REVIEW: PENELOPE SLEEPS IS ANYTHING BUT SOPORIFIC



In town to judge the Keir choreography awards later in the week, Brussels based Norwegian Mette Edvardsen presents the Australian premiere of Penelope sleeps, her own opera with music by Italian composer Matteo Fargion. Both appear in the production, along with talented soprano Angela Hicks, hailing from London.

Penelope sleeps is an indirect reference to the figure of Penelope, the wife of Odysseus, who waited years for her husband to return while he travelled the world and waged war. She in the meantime, kept a large number of suitors at bay. Like the tale of the small spider that Edvardsen recounts in her opera, Penelope was a weaver. However, every night she would unravel the result of her work in order to start over again. The performance mimics working-without-an-outcome: Penelope sleeps is an opera, but along with being music in theatre, it is also about the notion of weaving a text that is constantly beginning to fray.


The audience is first presented with a vast but minimalist performance space. Theatrical risers fitted with cushions sit the audience intimately with the players, who are found from the outset lying flat on the floor.

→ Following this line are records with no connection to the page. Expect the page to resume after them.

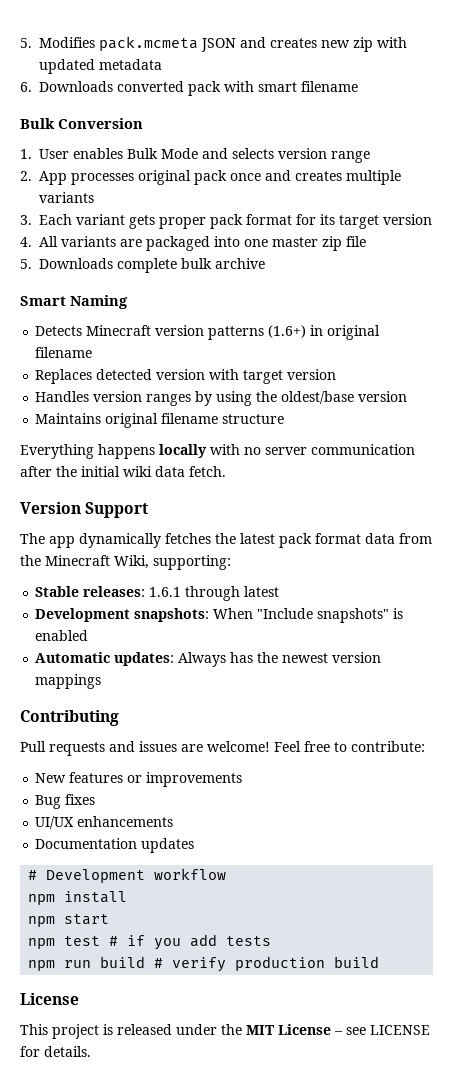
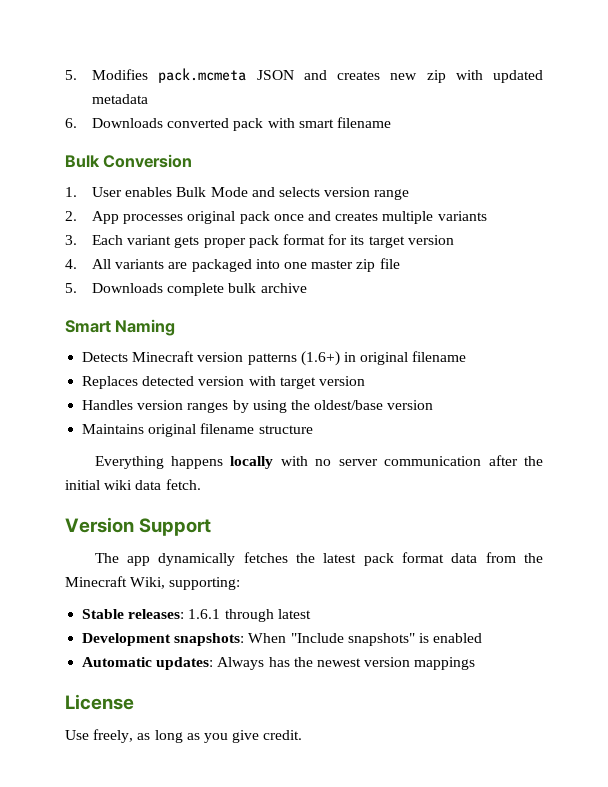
- Contributing
- Pull requests and issues are welcome! Feel free to contribute:
- New features or improvements
- Bug fixes
- UI/UX enhancements
- Documentation updates
- # Development workflow
- npm install
- npm start
- npm test # if you add tests
- npm run build # verify production build
  License
- This project is released under the MIT License – see LICENSE for details.
+ Use freely, as long as you give credit.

The performance begins with Edvardsen, supine,  reciting the opening monologue, the tale of a spider in her younger self’s bedroom, an elusive arachnid being pursued by her father. While the surtitles projected above the stage ensure no point of the story is missed (even for the spoken parts), it’s immediately clear how familiar Edvardsen is with her dialogue, delivering from memory the English cadence as if it were her mother tongue. Playing off this is the remarkable talent of Hicks, effortlessly hitting the notes while lying flat, sometimes lying to the side, sometimes sitting crossed legged on the floor, with unsurpassed vocal control. It’s almost confounding to experience the soaring lyrics from such a quiescent artist. 


Fargion too completes the triad, never rising any higher than that assisted by the floor cushion he props himself upon, playing the emotive and rhythmic harmonium with no less than the drama required to weave the various movements together.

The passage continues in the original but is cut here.